• _PROBLEM TO WORK ON_: Take the entries that follow and return only the lines from the one with "text: 44 ->" through the final line, leaving every picture behind.

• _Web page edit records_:
┌──
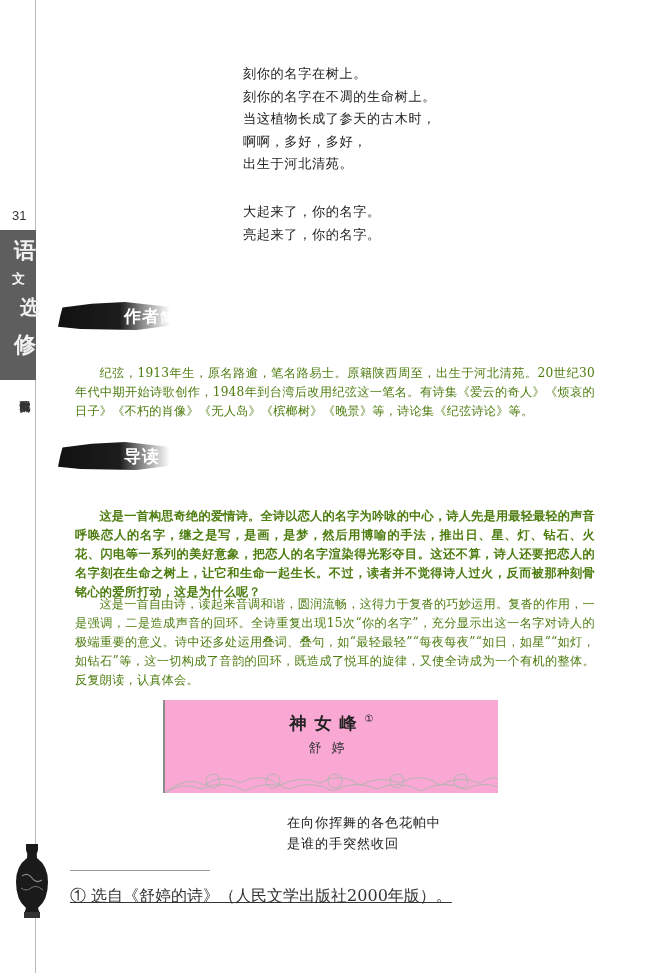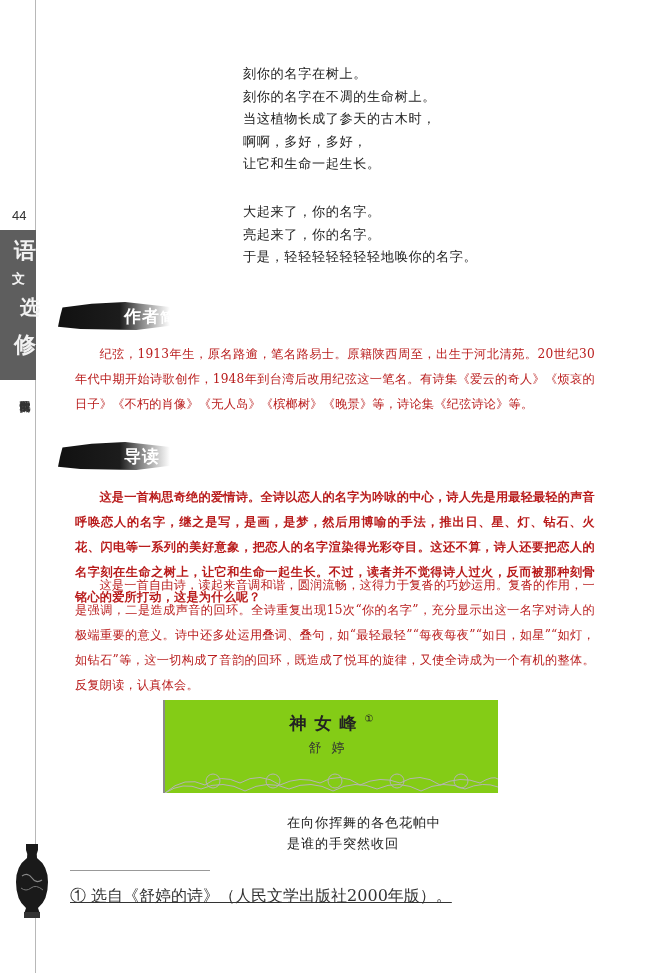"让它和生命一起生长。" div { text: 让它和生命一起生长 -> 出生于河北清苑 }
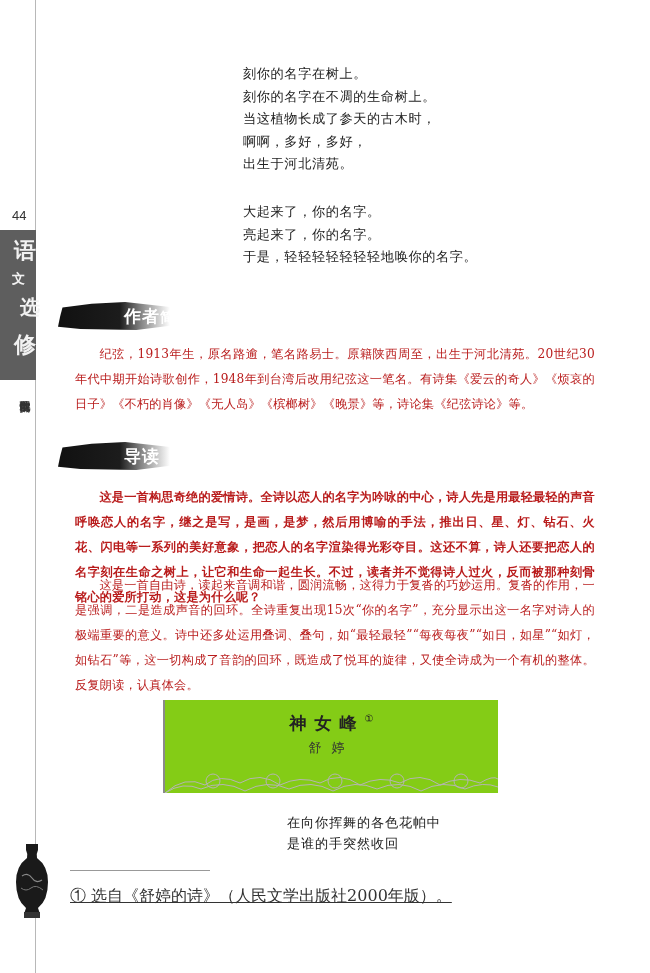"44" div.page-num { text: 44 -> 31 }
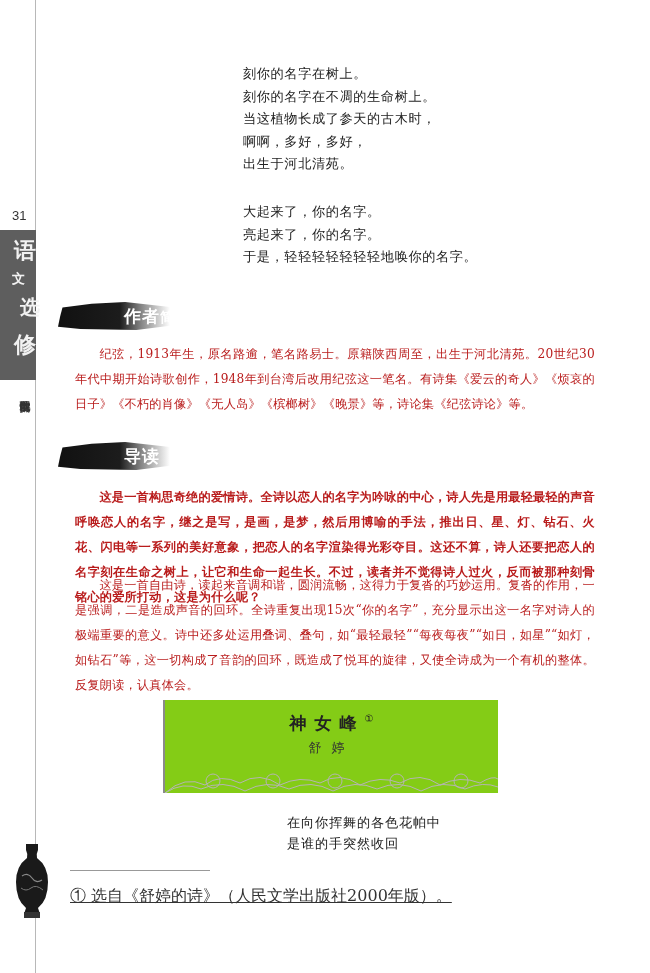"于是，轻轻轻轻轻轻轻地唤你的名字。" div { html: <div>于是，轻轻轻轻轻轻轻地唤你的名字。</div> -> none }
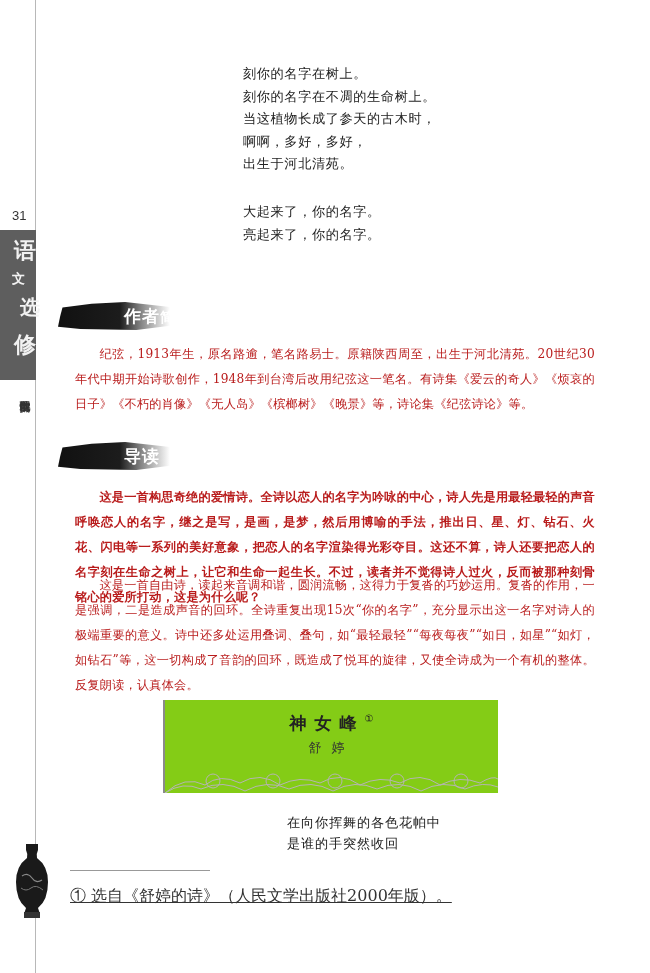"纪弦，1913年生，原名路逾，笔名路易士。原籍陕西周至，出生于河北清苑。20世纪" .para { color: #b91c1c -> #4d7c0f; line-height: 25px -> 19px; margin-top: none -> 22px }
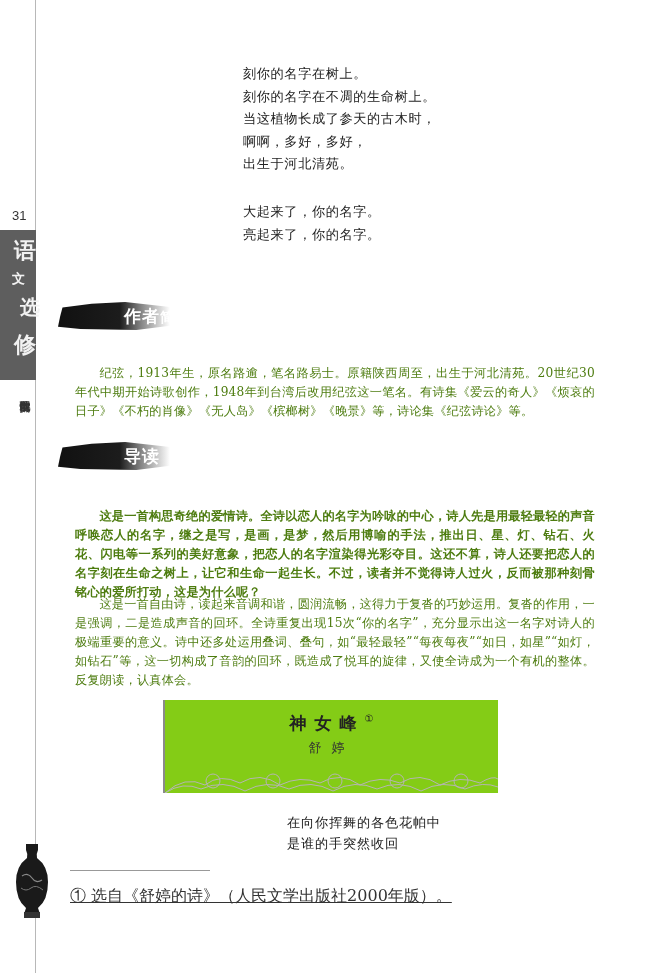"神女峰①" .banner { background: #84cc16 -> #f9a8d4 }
└──
• _ANSWER TO THE EXERCISE_:
"44" div.page-num { text: 44 -> 31 }
"于是，轻轻轻轻轻轻轻地唤你的名字。" div { html: <div>于是，轻轻轻轻轻轻轻地唤你的名字。</div> -> none }
"纪弦，1913年生，原名路逾，笔名路易士。原籍陕西周至，出生于河北清苑。20世纪" .para { color: #b91c1c -> #4d7c0f; line-height: 25px -> 19px; margin-top: none -> 22px }
"神女峰①" .banner { background: #84cc16 -> #f9a8d4 }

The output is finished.